Return each line of the data below verbatim; pictures are to be left out.

(Saved data entries)
=== Section Start ===
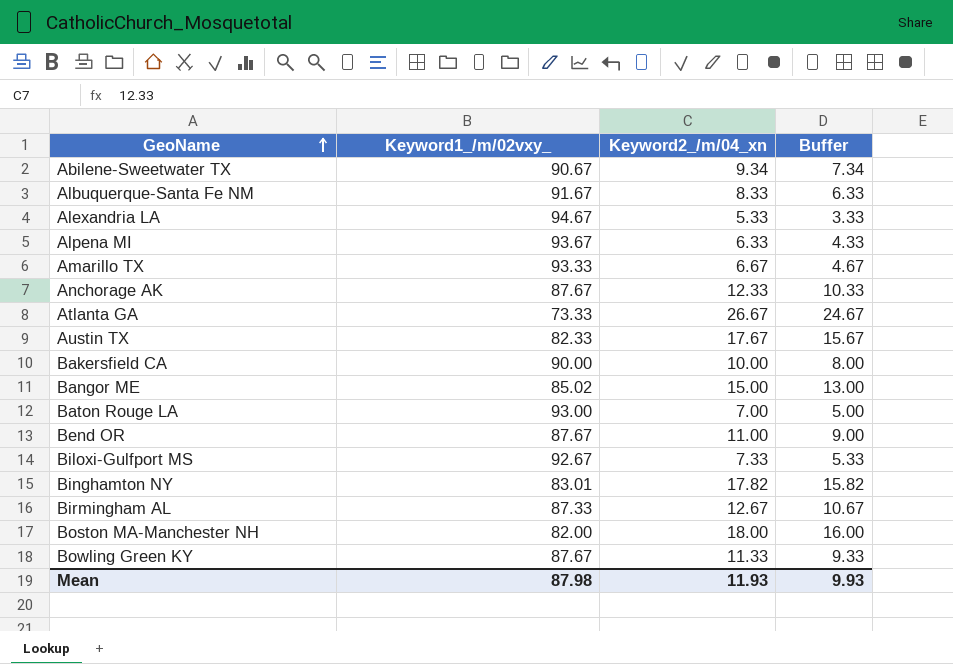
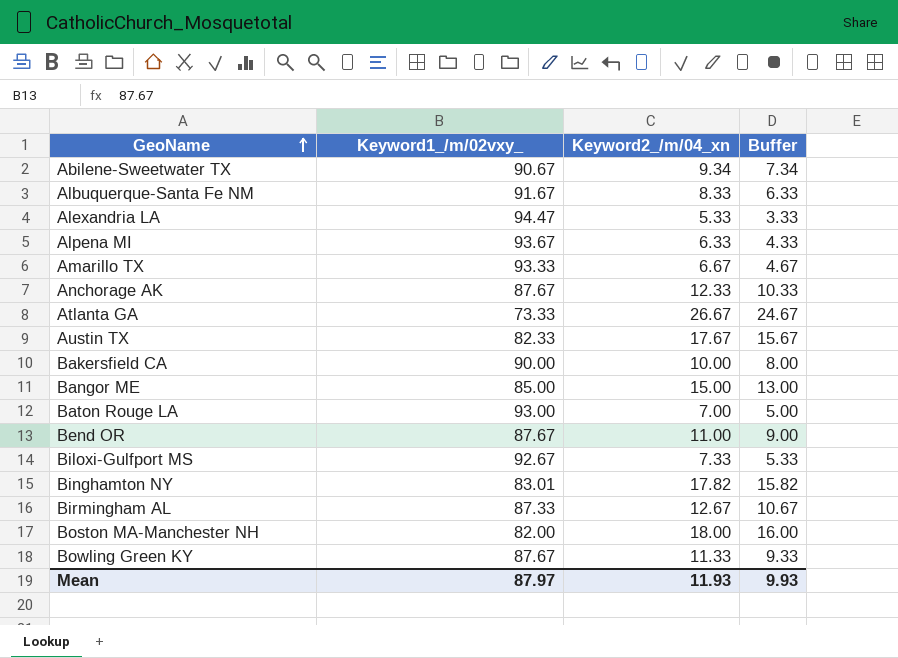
Alexandria LA | Keyword1_/m/02vxy_: 94.67 -> 94.47
Bangor ME | Keyword1_/m/02vxy_: 85.02 -> 85.00
Mean | Keyword1_/m/02vxy_: 87.98 -> 87.97

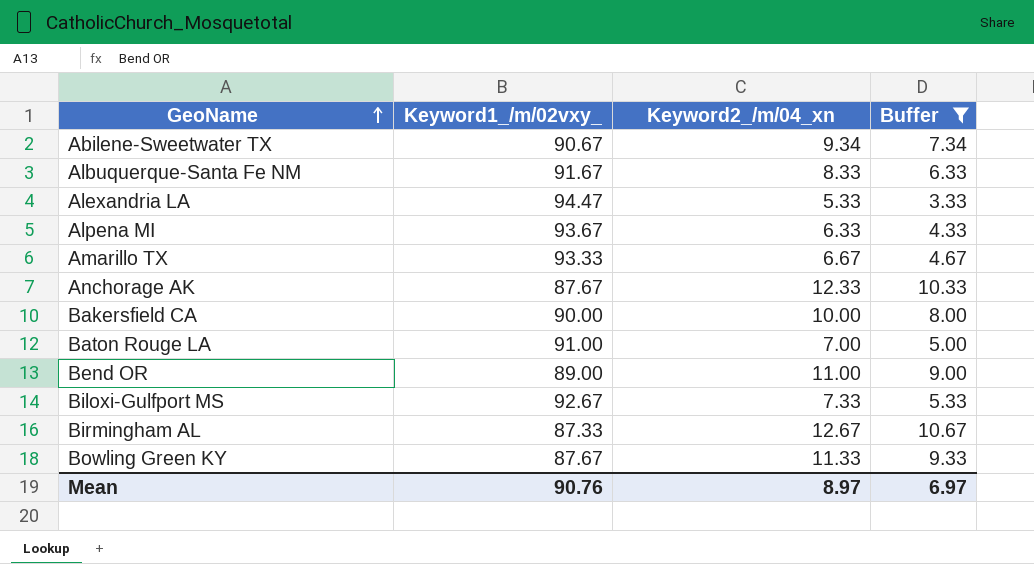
filter: none -> Buffer <= 10.67
Baton Rouge LA | Keyword1_/m/02vxy_: 93.00 -> 91.00
Bend OR | Keyword1_/m/02vxy_: 87.67 -> 89.00
Mean | Keyword1_/m/02vxy_: 87.97 -> 90.76
Mean | Keyword2_/m/04_xn: 11.93 -> 8.97
Mean | Buffer: 9.93 -> 6.97

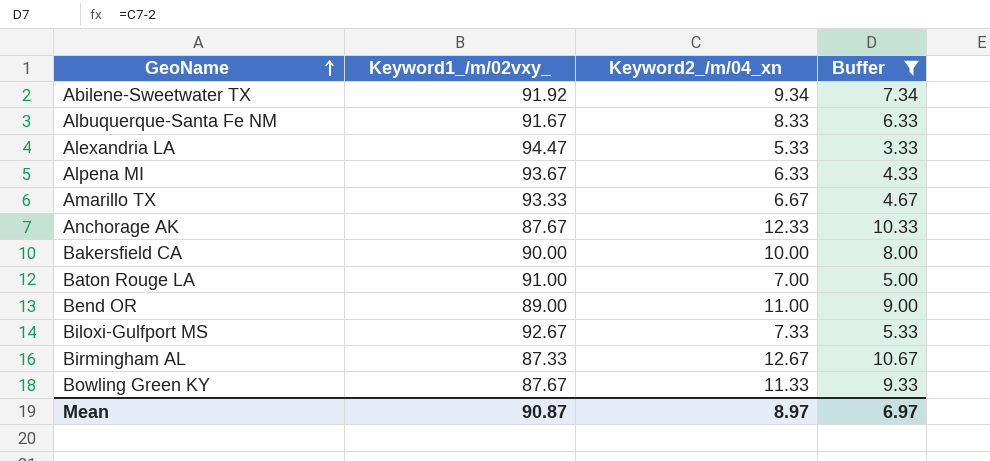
Abilene-Sweetwater TX | Keyword1_/m/02vxy_: 90.67 -> 91.92
Mean | Keyword1_/m/02vxy_: 90.76 -> 90.87

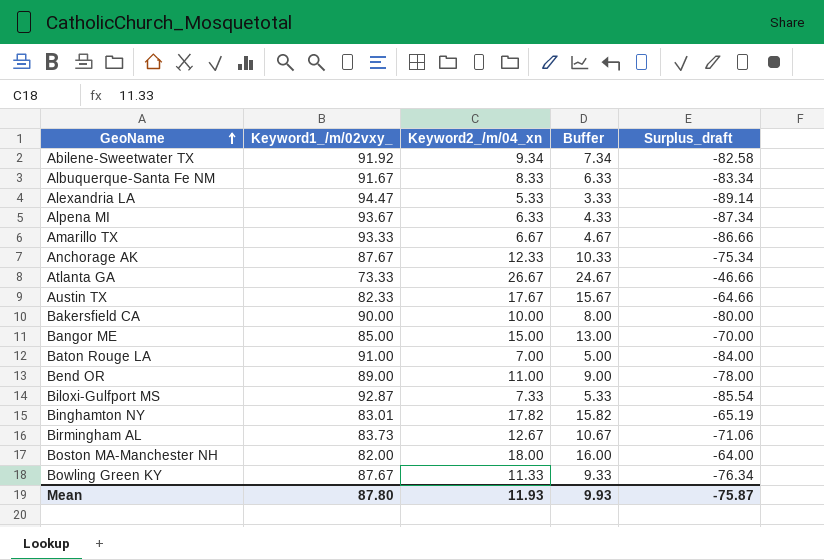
filter: Buffer <= 10.67 -> none
column Surplus_draft | formula: none -> [Keyword2_/m/04_xn] - [Keyword1_/m/02vxy_]
Biloxi-Gulfport MS | Keyword1_/m/02vxy_: 92.67 -> 92.87
Birmingham AL | Keyword1_/m/02vxy_: 87.33 -> 83.73
Mean | Keyword1_/m/02vxy_: 90.87 -> 87.80
Mean | Keyword2_/m/04_xn: 8.97 -> 11.93
Mean | Buffer: 6.97 -> 9.93

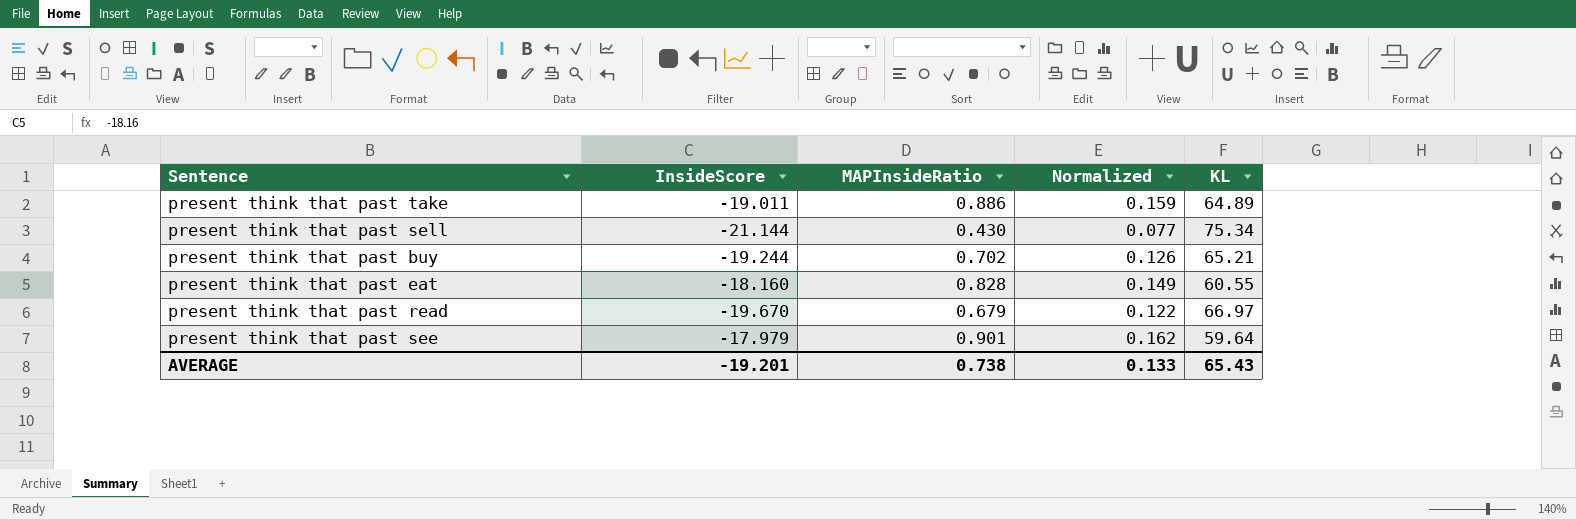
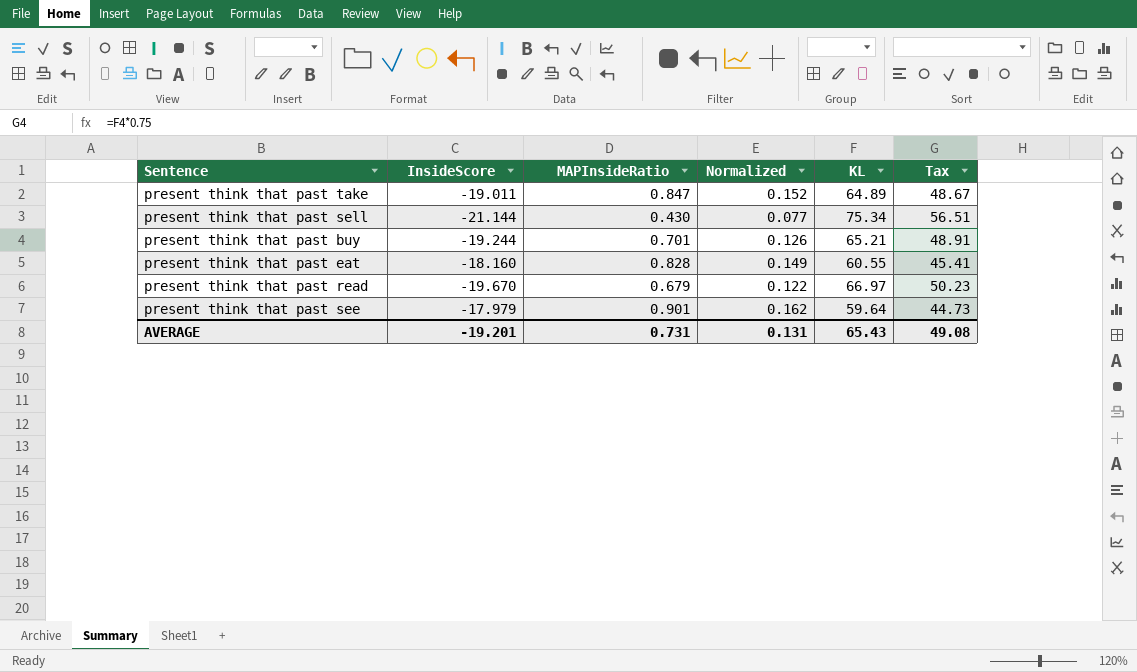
column Tax | formula: none -> [KL] * 0.75
present think that past take | MAPInsideRatio: 0.886 -> 0.847
present think that past take | Normalized: 0.159 -> 0.152
present think that past buy | MAPInsideRatio: 0.702 -> 0.701
AVERAGE | MAPInsideRatio: 0.738 -> 0.731
AVERAGE | Normalized: 0.133 -> 0.131

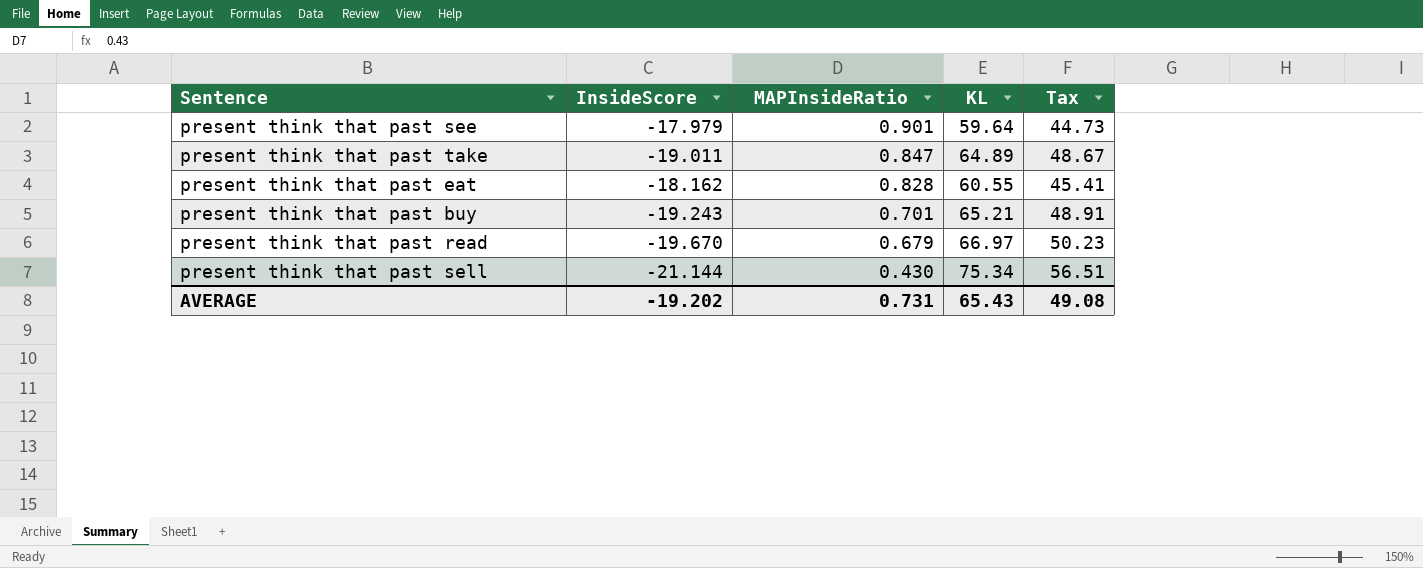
row order: none -> MAPInsideRatio descending
column Normalized | formula: [MAPInsideRatio] * 0.18 -> none
present think that past eat | InsideScore: -18.160 -> -18.162
present think that past buy | InsideScore: -19.244 -> -19.243
AVERAGE | InsideScore: -19.201 -> -19.202

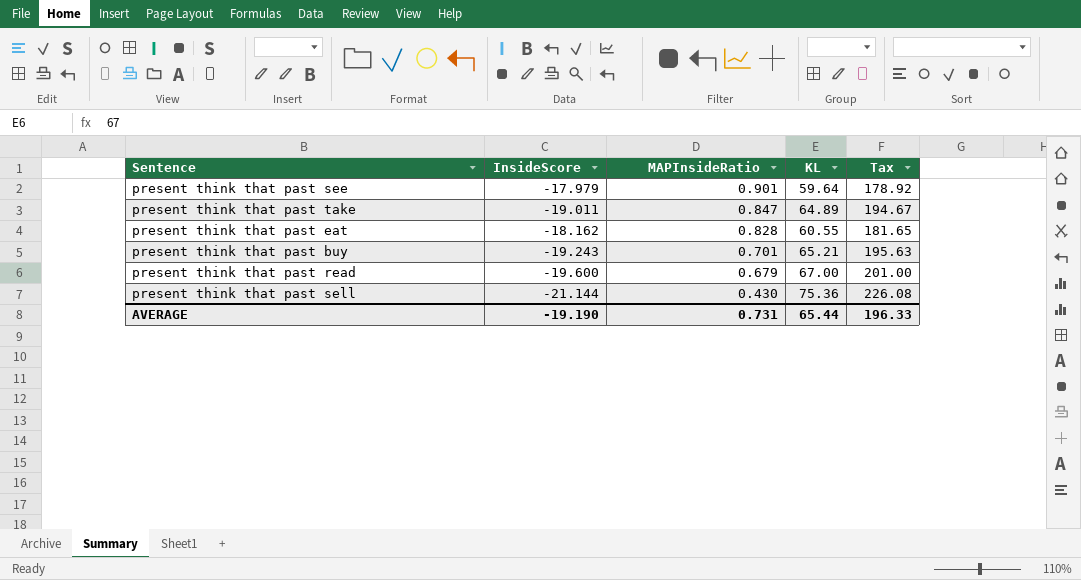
column Tax | formula: [KL] * 0.75 -> [KL] * 3
present think that past read | InsideScore: -19.670 -> -19.600
present think that past read | KL: 66.97 -> 67.00
present think that past sell | KL: 75.34 -> 75.36
AVERAGE | InsideScore: -19.202 -> -19.190
AVERAGE | KL: 65.43 -> 65.44
AVERAGE | Tax: 49.08 -> 196.33

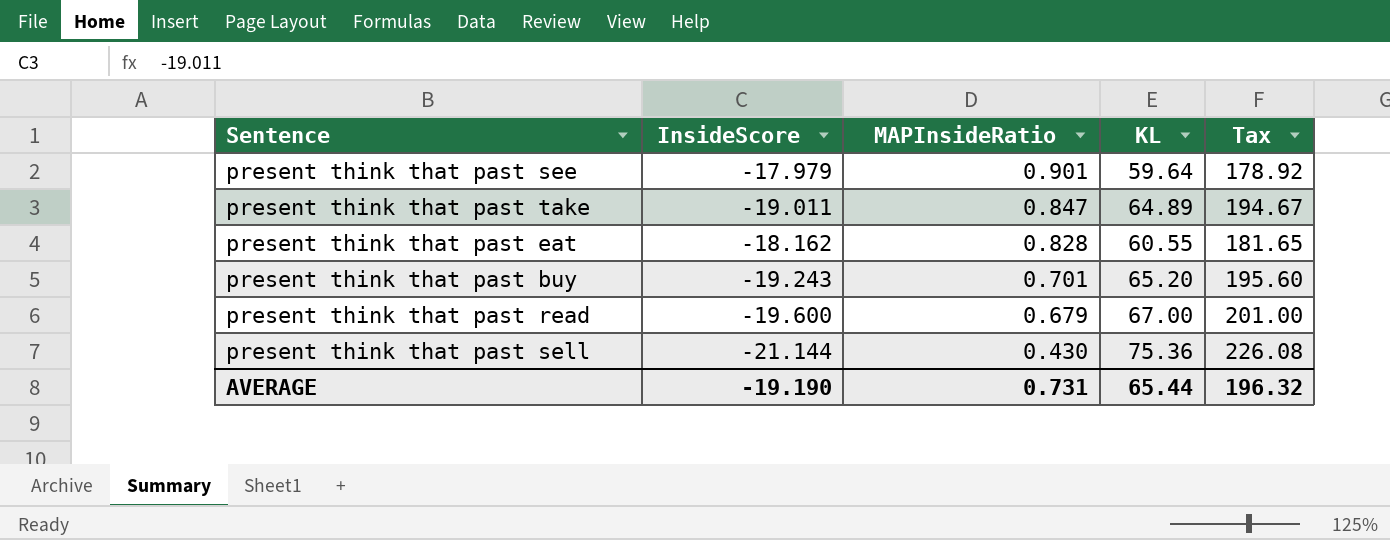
present think that past buy | KL: 65.21 -> 65.20
present think that past buy | Tax: 195.63 -> 195.60
AVERAGE | Tax: 196.33 -> 196.32

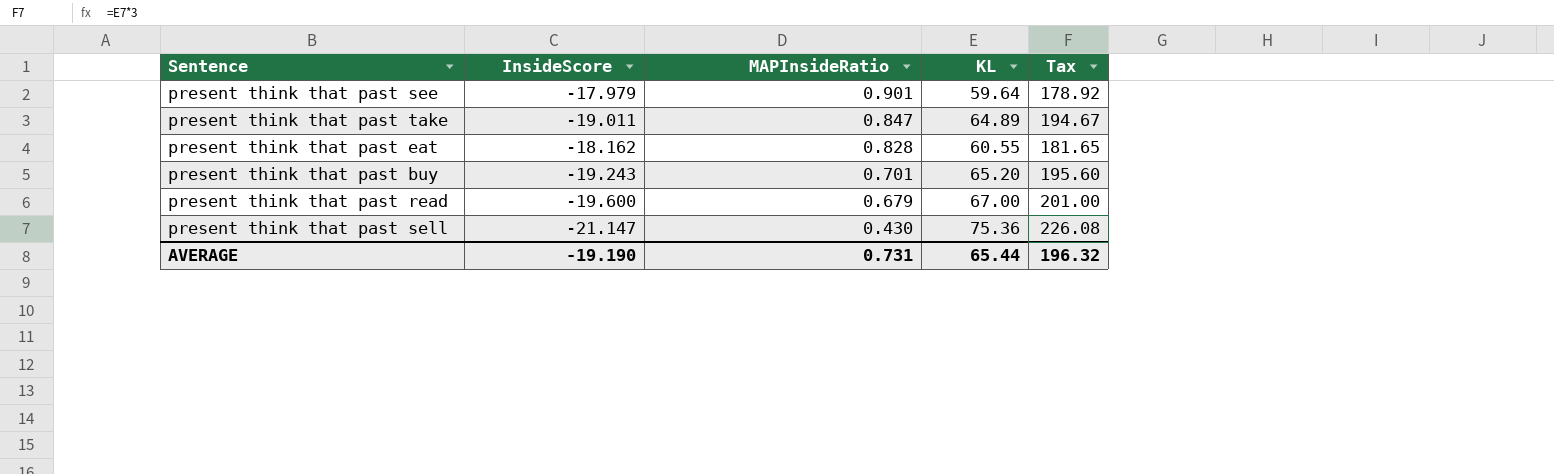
present think that past sell | InsideScore: -21.144 -> -21.147

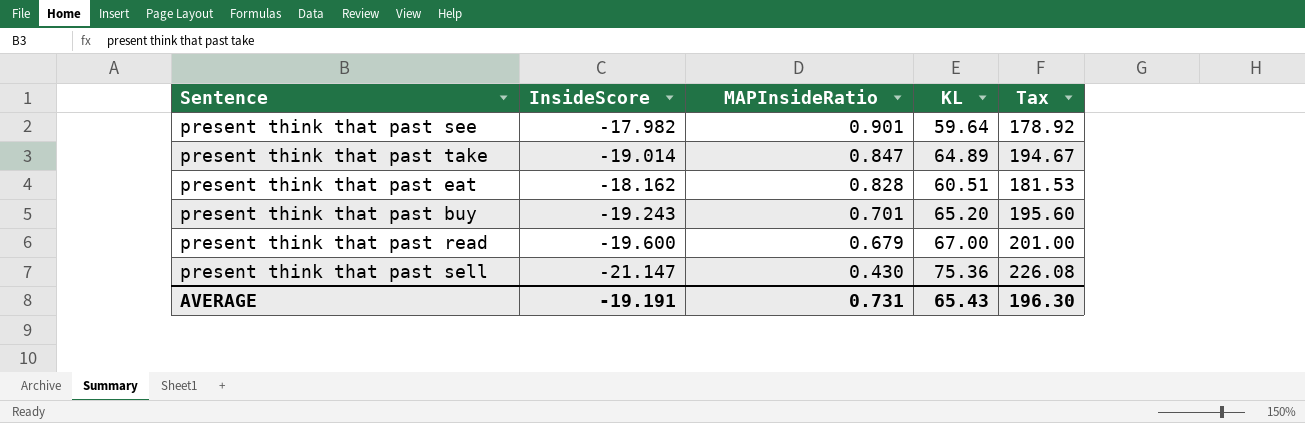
present think that past see | InsideScore: -17.979 -> -17.982
present think that past take | InsideScore: -19.011 -> -19.014
present think that past eat | KL: 60.55 -> 60.51
present think that past eat | Tax: 181.65 -> 181.53
AVERAGE | InsideScore: -19.190 -> -19.191
AVERAGE | KL: 65.44 -> 65.43
AVERAGE | Tax: 196.32 -> 196.30

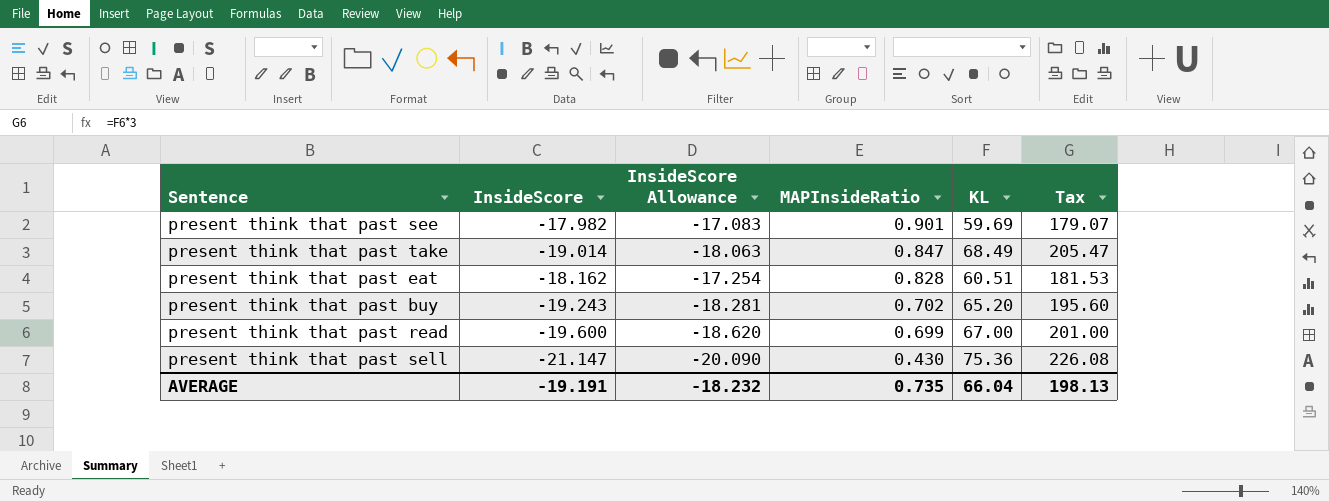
column InsideScore Allowance | formula: none -> [InsideScore] * 0.95
present think that past see | KL: 59.64 -> 59.69
present think that past see | Tax: 178.92 -> 179.07
present think that past take | KL: 64.89 -> 68.49
present think that past take | Tax: 194.67 -> 205.47
present think that past buy | MAPInsideRatio: 0.701 -> 0.702
present think that past read | MAPInsideRatio: 0.679 -> 0.699
AVERAGE | MAPInsideRatio: 0.731 -> 0.735
AVERAGE | KL: 65.43 -> 66.04
AVERAGE | Tax: 196.30 -> 198.13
=== Section End ===
» **RESPONSE FOR THIS EXERCISE**:
Alexandria LA | Keyword1_/m/02vxy_: 94.67 -> 94.47
Bangor ME | Keyword1_/m/02vxy_: 85.02 -> 85.00
Mean | Keyword1_/m/02vxy_: 87.98 -> 87.97

filter: none -> Buffer <= 10.67
Baton Rouge LA | Keyword1_/m/02vxy_: 93.00 -> 91.00
Bend OR | Keyword1_/m/02vxy_: 87.67 -> 89.00
Mean | Keyword1_/m/02vxy_: 87.97 -> 90.76
Mean | Keyword2_/m/04_xn: 11.93 -> 8.97
Mean | Buffer: 9.93 -> 6.97

Abilene-Sweetwater TX | Keyword1_/m/02vxy_: 90.67 -> 91.92
Mean | Keyword1_/m/02vxy_: 90.76 -> 90.87

filter: Buffer <= 10.67 -> none
column Surplus_draft | formula: none -> [Keyword2_/m/04_xn] - [Keyword1_/m/02vxy_]
Biloxi-Gulfport MS | Keyword1_/m/02vxy_: 92.67 -> 92.87
Birmingham AL | Keyword1_/m/02vxy_: 87.33 -> 83.73
Mean | Keyword1_/m/02vxy_: 90.87 -> 87.80
Mean | Keyword2_/m/04_xn: 8.97 -> 11.93
Mean | Buffer: 6.97 -> 9.93

column Tax | formula: none -> [KL] * 0.75
present think that past take | MAPInsideRatio: 0.886 -> 0.847
present think that past take | Normalized: 0.159 -> 0.152
present think that past buy | MAPInsideRatio: 0.702 -> 0.701
AVERAGE | MAPInsideRatio: 0.738 -> 0.731
AVERAGE | Normalized: 0.133 -> 0.131

row order: none -> MAPInsideRatio descending
column Normalized | formula: [MAPInsideRatio] * 0.18 -> none
present think that past eat | InsideScore: -18.160 -> -18.162
present think that past buy | InsideScore: -19.244 -> -19.243
AVERAGE | InsideScore: -19.201 -> -19.202

column Tax | formula: [KL] * 0.75 -> [KL] * 3
present think that past read | InsideScore: -19.670 -> -19.600
present think that past read | KL: 66.97 -> 67.00
present think that past sell | KL: 75.34 -> 75.36
AVERAGE | InsideScore: -19.202 -> -19.190
AVERAGE | KL: 65.43 -> 65.44
AVERAGE | Tax: 49.08 -> 196.33

present think that past buy | KL: 65.21 -> 65.20
present think that past buy | Tax: 195.63 -> 195.60
AVERAGE | Tax: 196.33 -> 196.32

present think that past sell | InsideScore: -21.144 -> -21.147

present think that past see | InsideScore: -17.979 -> -17.982
present think that past take | InsideScore: -19.011 -> -19.014
present think that past eat | KL: 60.55 -> 60.51
present think that past eat | Tax: 181.65 -> 181.53
AVERAGE | InsideScore: -19.190 -> -19.191
AVERAGE | KL: 65.44 -> 65.43
AVERAGE | Tax: 196.32 -> 196.30

column InsideScore Allowance | formula: none -> [InsideScore] * 0.95
present think that past see | KL: 59.64 -> 59.69
present think that past see | Tax: 178.92 -> 179.07
present think that past take | KL: 64.89 -> 68.49
present think that past take | Tax: 194.67 -> 205.47
present think that past buy | MAPInsideRatio: 0.701 -> 0.702
present think that past read | MAPInsideRatio: 0.679 -> 0.699
AVERAGE | MAPInsideRatio: 0.731 -> 0.735
AVERAGE | KL: 65.43 -> 66.04
AVERAGE | Tax: 196.30 -> 198.13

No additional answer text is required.